WHAT YOU SHOULD DO:
An image-free reproduction of the data below is needed: print it exactly.

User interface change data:
┏━━

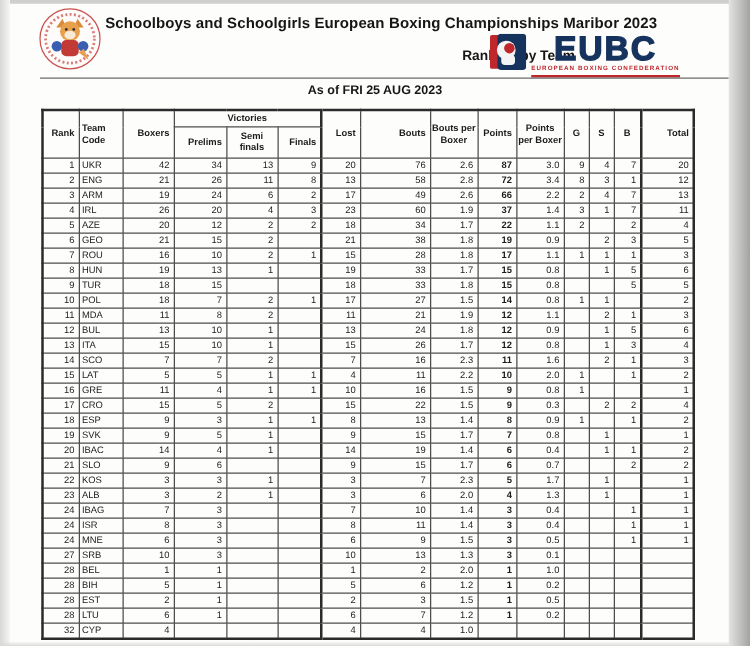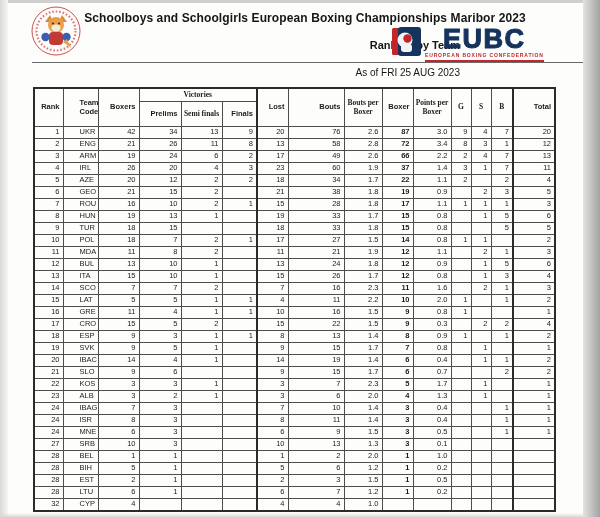--- a/index.html
+++ b/index.html
@@ -19,21 +19,21 @@
     position:absolute;top:11px;left:45px;width:520px;
     text-align:center;font-size:12px;font-weight:bold;letter-spacing:0.1px;
     white-space:nowrap;color:#161616;
   }
   .page-subtitle{
     position:absolute;top:39px;left:140px;width:320px;
     text-align:right;font-size:11px;font-weight:bold;color:#161616;
   }
   .asof{
     position:absolute;top:67px;left:140px;width:320px;
-    text-align:right;font-size:10px;font-weight:normal;color:#161616;
+    text-align:center;font-size:10px;font-weight:bold;color:#161616;
   }
   .rule{
     position:absolute;top:62px;left:32px;width:551px;height:0;
     border-top:1.5px solid #6a6a68;
   }
   .mascot{position:absolute;left:31px;top:6px;width:50px;height:50px;}
 
   .eubc{position:absolute;left:392px;top:27px;display:flex;align-items:flex-start;gap:4px;}
   .eubc-icon{width:29px;height:29px;flex:0 0 auto;}
   .eubc-textcol{display:flex;flex-direction:column;align-items:center;}
@@ -56,22 +56,22 @@
     border:1px solid #4d4d4c;
     font-size:7.5px;line-height:1.15;
     padding:0 3px 0 1px;
     text-align:right;color:#1c1c1c;
     overflow:hidden;
   }
   table.rank th{font-weight:bold;vertical-align:middle;}
   table.rank thead tr.tier1 th{height:12px;}
   table.rank thead tr.tier2 th{height:24px;margin-top:44px;}
   table.rank tbody td{height:11px;white-space:nowrap;}
-  table.rank .center{text-align:center;padding:0 1px;font-family:Liberation Serif, serif;}
-  table.rank .left{text-align:left;padding:0 1px 0 16px;}
+  table.rank .center{text-align:center;padding:0 1px;}
+  table.rank .left{text-align:left;padding:0 1px 0 2px;}
   table.rank .thick{border-right:2px solid #2b2b2b;}
   table.rank .bold{font-weight:bold;}
 </style>
 </head>
 <body>
 
 <div class="edge-top"></div>
 <div class="edge-left"></div>
 <div class="edge-bottom"></div>
 
@@ -132,21 +132,21 @@
   </colgroup>
   <thead>
     <tr class="tier1">
       <th rowspan="2">Rank</th>
       <th rowspan="2" class="left">Team Code</th>
       <th rowspan="2">Boxers</th>
       <th colspan="3" class="center thick">Victories</th>
       <th rowspan="2">Lost</th>
       <th rowspan="2">Bouts</th>
       <th rowspan="2" class="center">Bouts per Boxer</th>
-      <th rowspan="2">Boxer</th>
+      <th rowspan="2">Points</th>
       <th rowspan="2" class="center">Points per Boxer</th>
       <th rowspan="2" class="center">G</th>
       <th rowspan="2" class="center">S</th>
       <th rowspan="2" class="center thick">B</th>
       <th rowspan="2">Total</th>
     </tr>
     <tr class="tier2">
       <th>Prelims</th>
       <th class="center">Semi finals</th>
       <th class="thick">Finals</th>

┗━━

TASK ANSWER:
--- a/index.html
+++ b/index.html
@@ -19,21 +19,21 @@
     position:absolute;top:11px;left:45px;width:520px;
     text-align:center;font-size:12px;font-weight:bold;letter-spacing:0.1px;
     white-space:nowrap;color:#161616;
   }
   .page-subtitle{
     position:absolute;top:39px;left:140px;width:320px;
     text-align:right;font-size:11px;font-weight:bold;color:#161616;
   }
   .asof{
     position:absolute;top:67px;left:140px;width:320px;
-    text-align:right;font-size:10px;font-weight:normal;color:#161616;
+    text-align:center;font-size:10px;font-weight:bold;color:#161616;
   }
   .rule{
     position:absolute;top:62px;left:32px;width:551px;height:0;
     border-top:1.5px solid #6a6a68;
   }
   .mascot{position:absolute;left:31px;top:6px;width:50px;height:50px;}
 
   .eubc{position:absolute;left:392px;top:27px;display:flex;align-items:flex-start;gap:4px;}
   .eubc-icon{width:29px;height:29px;flex:0 0 auto;}
   .eubc-textcol{display:flex;flex-direction:column;align-items:center;}
@@ -56,22 +56,22 @@
     border:1px solid #4d4d4c;
     font-size:7.5px;line-height:1.15;
     padding:0 3px 0 1px;
     text-align:right;color:#1c1c1c;
     overflow:hidden;
   }
   table.rank th{font-weight:bold;vertical-align:middle;}
   table.rank thead tr.tier1 th{height:12px;}
   table.rank thead tr.tier2 th{height:24px;margin-top:44px;}
   table.rank tbody td{height:11px;white-space:nowrap;}
-  table.rank .center{text-align:center;padding:0 1px;font-family:Liberation Serif, serif;}
-  table.rank .left{text-align:left;padding:0 1px 0 16px;}
+  table.rank .center{text-align:center;padding:0 1px;}
+  table.rank .left{text-align:left;padding:0 1px 0 2px;}
   table.rank .thick{border-right:2px solid #2b2b2b;}
   table.rank .bold{font-weight:bold;}
 </style>
 </head>
 <body>
 
 <div class="edge-top"></div>
 <div class="edge-left"></div>
 <div class="edge-bottom"></div>
 
@@ -132,21 +132,21 @@
   </colgroup>
   <thead>
     <tr class="tier1">
       <th rowspan="2">Rank</th>
       <th rowspan="2" class="left">Team Code</th>
       <th rowspan="2">Boxers</th>
       <th colspan="3" class="center thick">Victories</th>
       <th rowspan="2">Lost</th>
       <th rowspan="2">Bouts</th>
       <th rowspan="2" class="center">Bouts per Boxer</th>
-      <th rowspan="2">Boxer</th>
+      <th rowspan="2">Points</th>
       <th rowspan="2" class="center">Points per Boxer</th>
       <th rowspan="2" class="center">G</th>
       <th rowspan="2" class="center">S</th>
       <th rowspan="2" class="center thick">B</th>
       <th rowspan="2">Total</th>
     </tr>
     <tr class="tier2">
       <th>Prelims</th>
       <th class="center">Semi finals</th>
       <th class="thick">Finals</th>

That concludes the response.